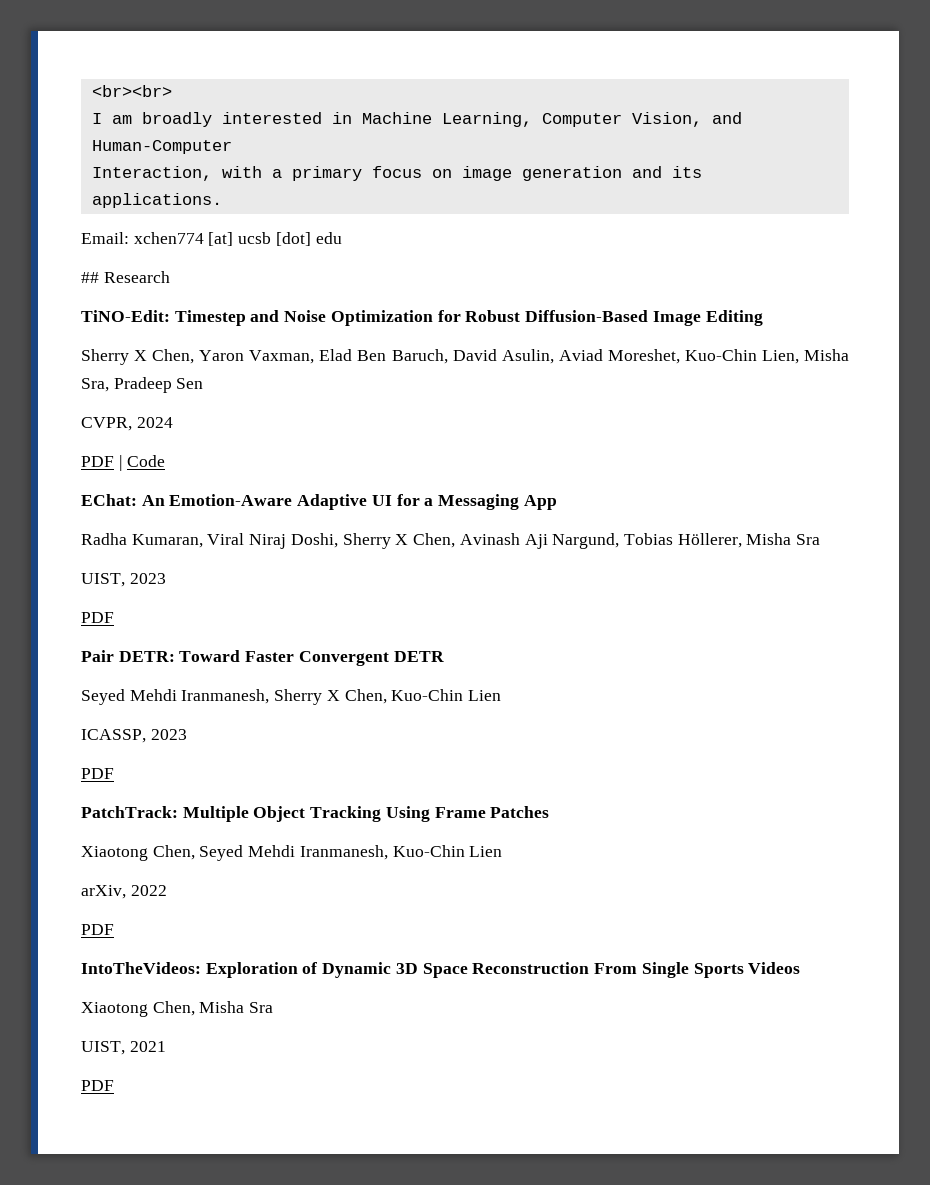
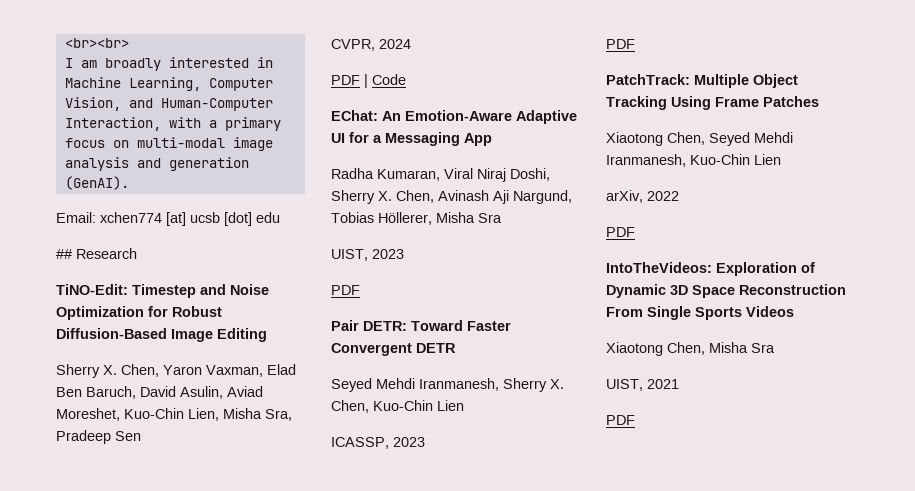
- Interaction, with a primary focus on image generation and its applications.
+ Interaction, with a primary focus on multi-modal image analysis and generation (GenAI).
- Sherry X Chen, Yaron Vaxman, Elad Ben Baruch, David Asulin, Aviad Moreshet, Kuo-Chin Lien, Misha Sra, Pradeep Sen
+ Sherry X. Chen, Yaron Vaxman, Elad Ben Baruch, David Asulin, Aviad Moreshet, Kuo-Chin Lien, Misha Sra, Pradeep Sen
- Radha Kumaran, Viral Niraj Doshi, Sherry X Chen, Avinash Aji Nargund, Tobias Höllerer, Misha Sra
+ Radha Kumaran, Viral Niraj Doshi, Sherry X. Chen, Avinash Aji Nargund, Tobias Höllerer, Misha Sra
- Seyed Mehdi Iranmanesh, Sherry X Chen, Kuo-Chin Lien
+ Seyed Mehdi Iranmanesh, Sherry X. Chen, Kuo-Chin Lien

WHAT NEEDS TO BE DONE:
Reproduce the records word for word, please, from their first line up to and including the line that contains "- Seyed Mehdi", but no pictures.

RESULT FOR THIS EXERCISE:
- Interaction, with a primary focus on image generation and its applications.
+ Interaction, with a primary focus on multi-modal image analysis and generation (GenAI).
- Sherry X Chen, Yaron Vaxman, Elad Ben Baruch, David Asulin, Aviad Moreshet, Kuo-Chin Lien, Misha Sra, Pradeep Sen
+ Sherry X. Chen, Yaron Vaxman, Elad Ben Baruch, David Asulin, Aviad Moreshet, Kuo-Chin Lien, Misha Sra, Pradeep Sen
- Radha Kumaran, Viral Niraj Doshi, Sherry X Chen, Avinash Aji Nargund, Tobias Höllerer, Misha Sra
+ Radha Kumaran, Viral Niraj Doshi, Sherry X. Chen, Avinash Aji Nargund, Tobias Höllerer, Misha Sra
- Seyed Mehdi Iranmanesh, Sherry X Chen, Kuo-Chin Lien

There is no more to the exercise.